Spirulina is getting more and more popular. It contains the highest percentage of vegetable protein. It’s an excellent alternative to meat. Every 100 grams of it contain 58 grams of protein!
Dried soy protein
Dried soy proteins, made from soybeans, are rich in proteins. It must be re-hydrated before cooking. Every 100 grams of it contain 45 grams of protein.
You can benefit from many other foods in your protein-based vegetarian diet:
- Spinach, one cooked cup contains 4 grams of protein.
- Cabbage. The cooked cup contains 3.98 g.
- Mushrooms. Grilled and sliced cups contain 3.97 grams.
- Artichoke, the medium artichoke contains 3.47 g.
- Dried tomato, one cup contains 1.9 grams.
- Chickpeas. A cup of it after soaking and filtering contains 10.7 grams.
- Guava is one of the richest fruits in the protein. The cup contains 4.21 grams.
How to switch into a protein-based vegetarian diet?
To transition into a protein-based vegetarian diet, start with gradually reducing meat and increasing fruits and vegetables. Here are some tips to get you started:
Increase every week the number of meals that do not contain the meat you like. Such as spaghetti with tomato sauce or fried vegetables. Try to include vegetables such as spinach and cabbage in your daily meals.
Take your favorite recipes and try them without meat. For example, make a vegetable chili meal by excluding minced beef. Replace it with a can of black beans.
Search the Internet for vegetarian recipes. Buy or borrow vegetable cookbooks. Read our blogs to know more about how to prepare and what to include in your meals.

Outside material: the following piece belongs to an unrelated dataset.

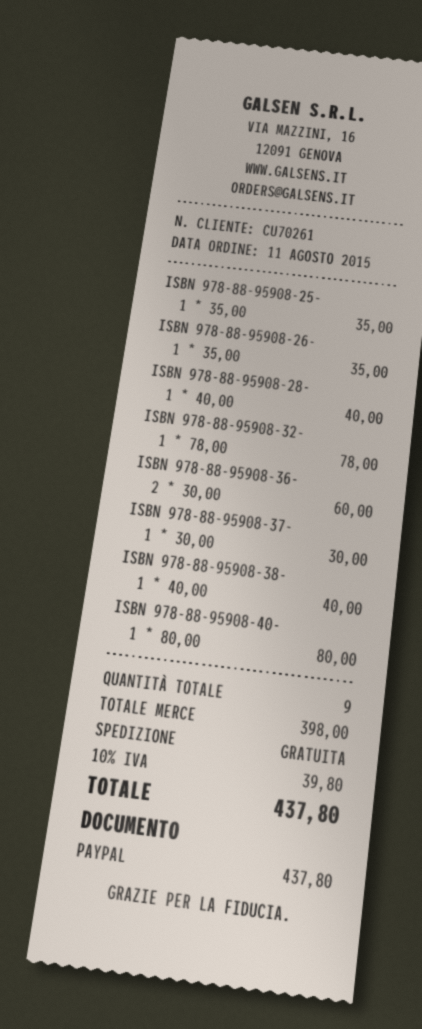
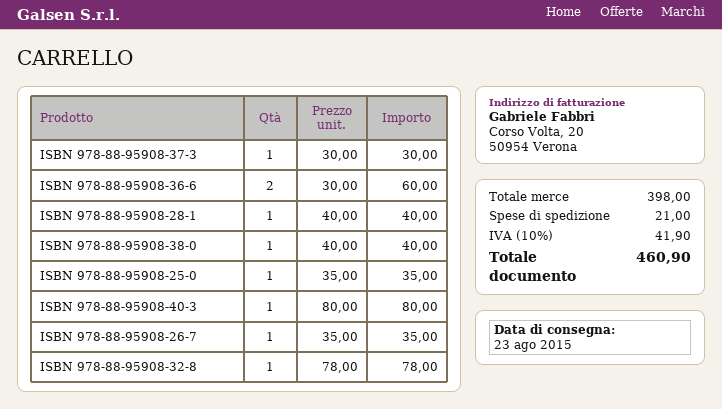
shipping: 0.00 -> 21.00
tax: 10% = 39.80 -> 10% = 41.90
total: 437.80 -> 460.90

Is it possible to only eat vegetarian?
When you eat plants, you eat a lot of fiber that feels so full. A protein-based vegetarian diet makes you full. But without reaching satiety. A large bowl filled with plant-based food may not seem that heavy. However, it can make you feel full quickly.
Cost and preparation of a protein-based vegetarian diet
Vegetarian foods are much less expensive. Try comparing the cost of meals like beans and vegetables with meat or chicken. You will feel the difference. Foods like salads, vegetables, soups, and pasta cost less than beef.
Preparing a protein-based vegetarian diet is simple. You can focus on easily prepared foods to reduce planning and time. Whole-grain cereals or sliced bread with walnut butter is an option for breakfast. You can also try a veggie burger, pasta dishes, or burrito lentils. Be creative in preparing large plates of colorful, nutritious salads. They never fail to satisfy you.
Before, a protein-based diet makes us think of chicken or meat. Yet today, a protein-based vegetarian diet is available. To get the most out of your protein-based vegetarian diet, choose a variety of healthy food. (Such as all fruits and vegetables, legumes, nuts, and whole grains). You should also make sure to check your body composition.
At the same time, reduce unhealthy options. (such as sugar-sweetened drinks, fruit juices, and refined grains). If you need help, ask your dietitian to develop the right diet for you.